Dollar retreats as investors come to terms with higher-for-longer U.S. rates
SINGAPORE – The dollar ceded some ground on Thursday as markets warmed up to the idea the Federal Reserve is likely to stay on its aggressive rate-hike path, after minutes from its last policy meeting reinforced the central bank’s hawkish rhetoric.
Nearly all Fed policymakers favored a scale down in the pace of interest rate hikes at the U.S. central bank’s last policy meeting, minutes from the Jan. 31-Feb. 1 FOMC meeting showed on Wednesday.

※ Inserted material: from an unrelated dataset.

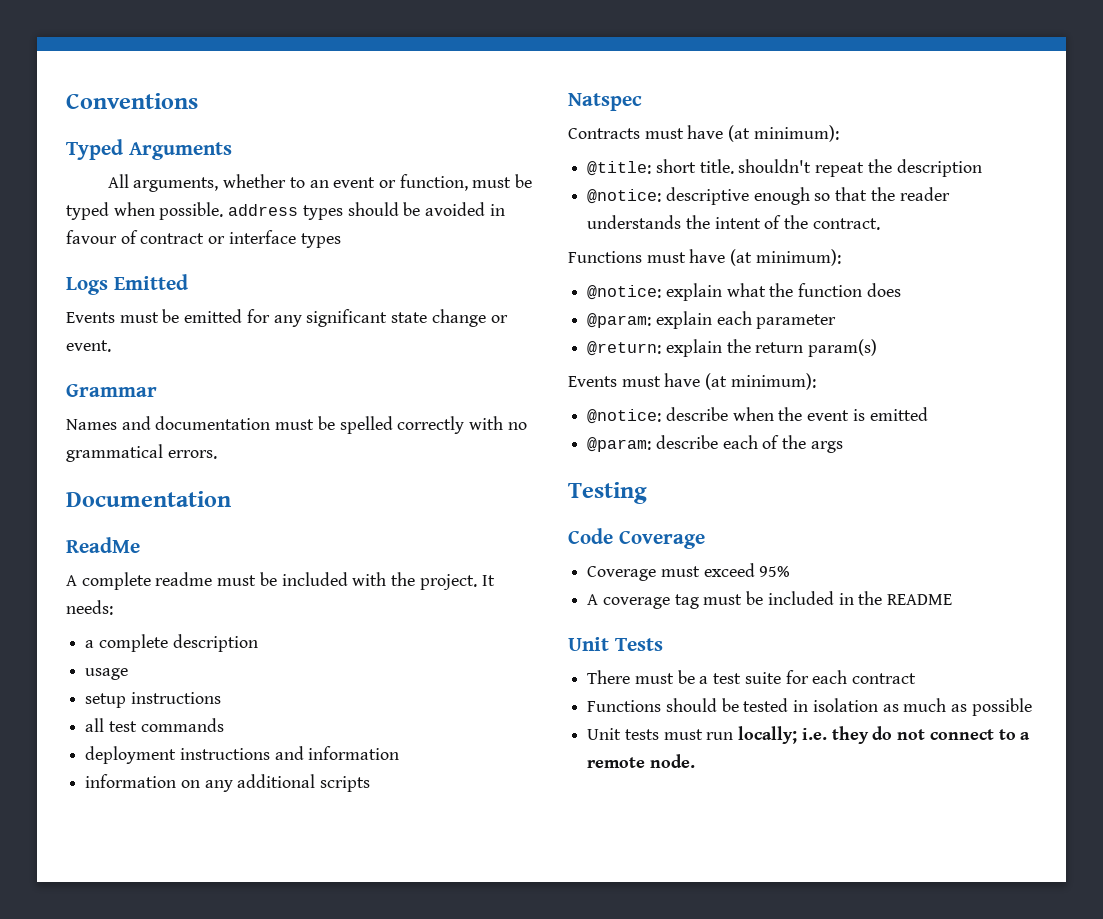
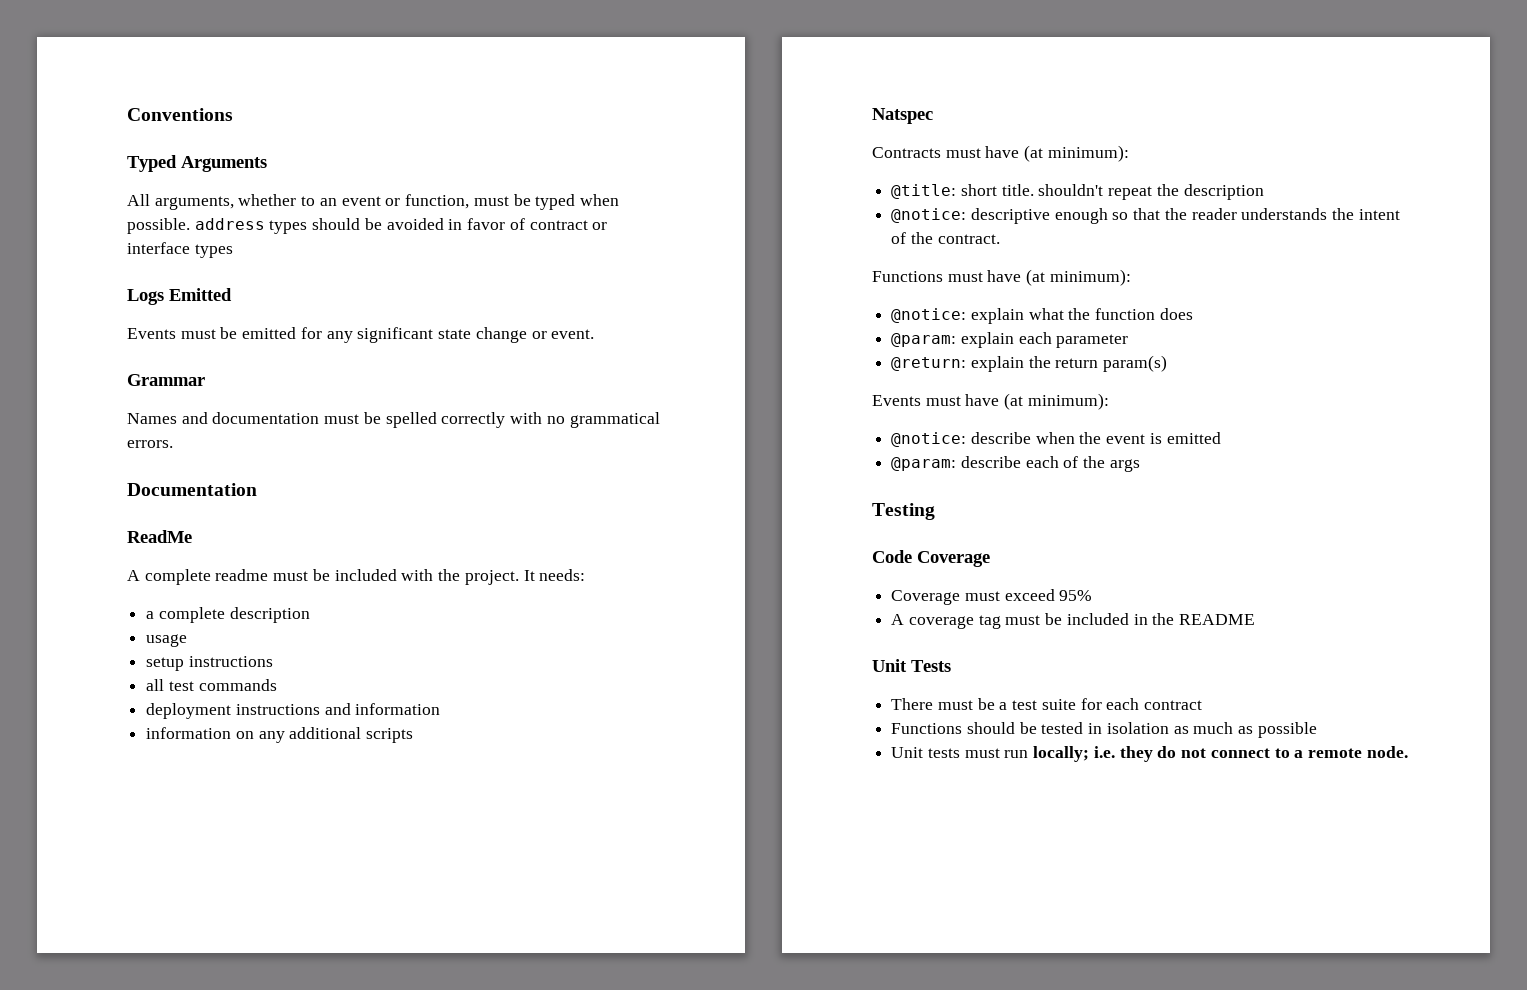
[66,230,117,244] favour -> [467,218,506,230] favor

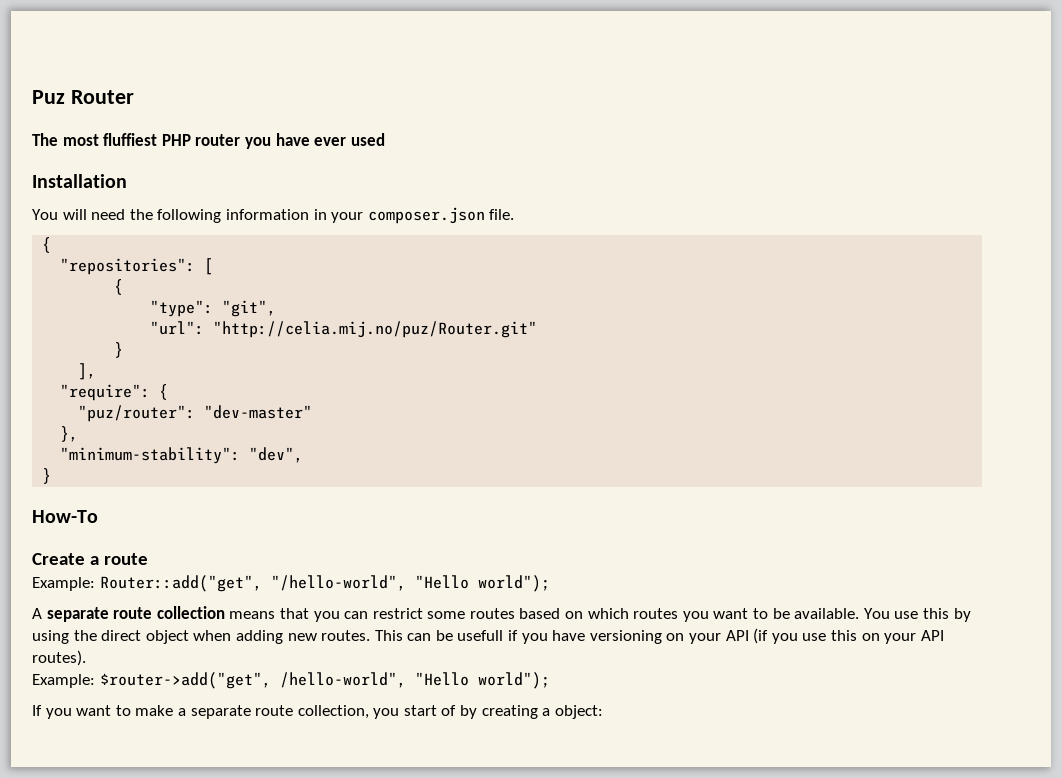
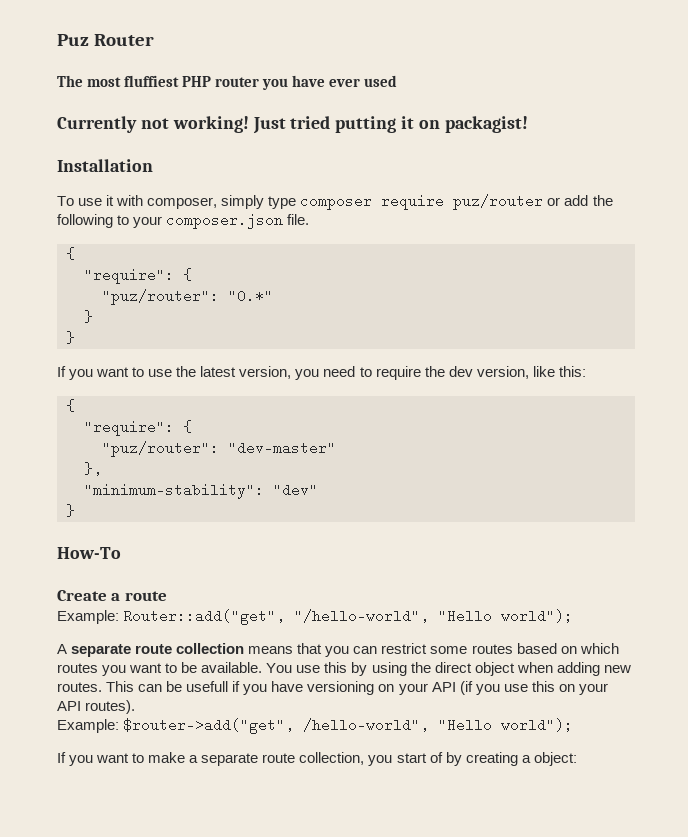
[32,174,127,188] [32,209,327,223] Installation // You will need the following information in -> [57,116,528,134] [57,159,153,172] [57,194,613,210] [57,214,130,228] Currently not working! Just tried putting it on packagist! // Installation // To use it with composer, simply type composer require puz/router or add the following to
[60,258,214,275] [114,279,124,295] [150,300,277,317] [150,321,538,338] [114,342,124,358] [78,363,97,380] "repositories": [ // { // "type": "git", // "url": "http://celia.mij.no/puz/Router.git" // } // ], -> [84,268,192,284] [102,289,273,305] [84,310,93,323] [66,331,75,344] [57,366,586,380] [66,399,75,412] "require": { // "puz/router": "0.*" // } // } // If you want to use the latest version, you need to require the dev version, like this: // {
[249,447,304,463] "dev", -> [273,483,318,497] "dev"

However, they also indicated curbing unacceptably high inflation would be the “key factor” in how much further rates need to rise.
The dollar retreated from its multi-week highs against some of its major peers in Asia trade, after a broad gain in the previous session, following the release of the minutes.
The euro rose 0.13 percent to $1.0618, away from its roughly seven-week trough of $1.0598 hit in the previous session.
The Aussie gained 0.26 percent to $0.6823, having similarly slid to a near seven-week low of $0.6795 on Wednesday, further pressured by a miss in forecasts for Australian wage growth last quarter.
Trading was thinned on Thursday with markets in Japan closed for a holiday.
“Many central banks around the world … are trying to put an emphasis in their determination to combat inflation expectations,” said Christopher Wong, a currency strategist at OCBC.
“The higher-for-longer thematic may continue to undermine sentiment.”
Elsewhere, sterling gained 0.07 percent to $1.2053 after a 0.6- percent slide in the previous session, while the New Zealand dollar rose 0.29 percent to $0.6238.
The kiwi continued to draw some support from the Reserve Bank of New Zealand’s hawkish rate rise on Wednesday, after the central bank signalled further tightening ahead to tame high inflation.
Against a basket of currencies, the U.S. dollar index slipped 0.12 percent to 104.40, though was not far from its over one-month peak of 104.67 hit last week.
“The easy part of the short USD trade is over,” said Galvin Chia, emerging markets strategist at NatWest Markets.
“Until major releases can change the view, the market bias looks like ‘good news is bad news’ – a resilient U.S. economy is risk-negative.”
In Asia, the Japanese yen edged higher to 134.81 per dollar, with attention now on incoming Bank of Japan (BOJ) Governor Kazuo Ueda’s speeches.
Ueda will speak in parliament on Friday and next Monday, with investors looking for clues on how soon the BOJ could end its bond yield control policy.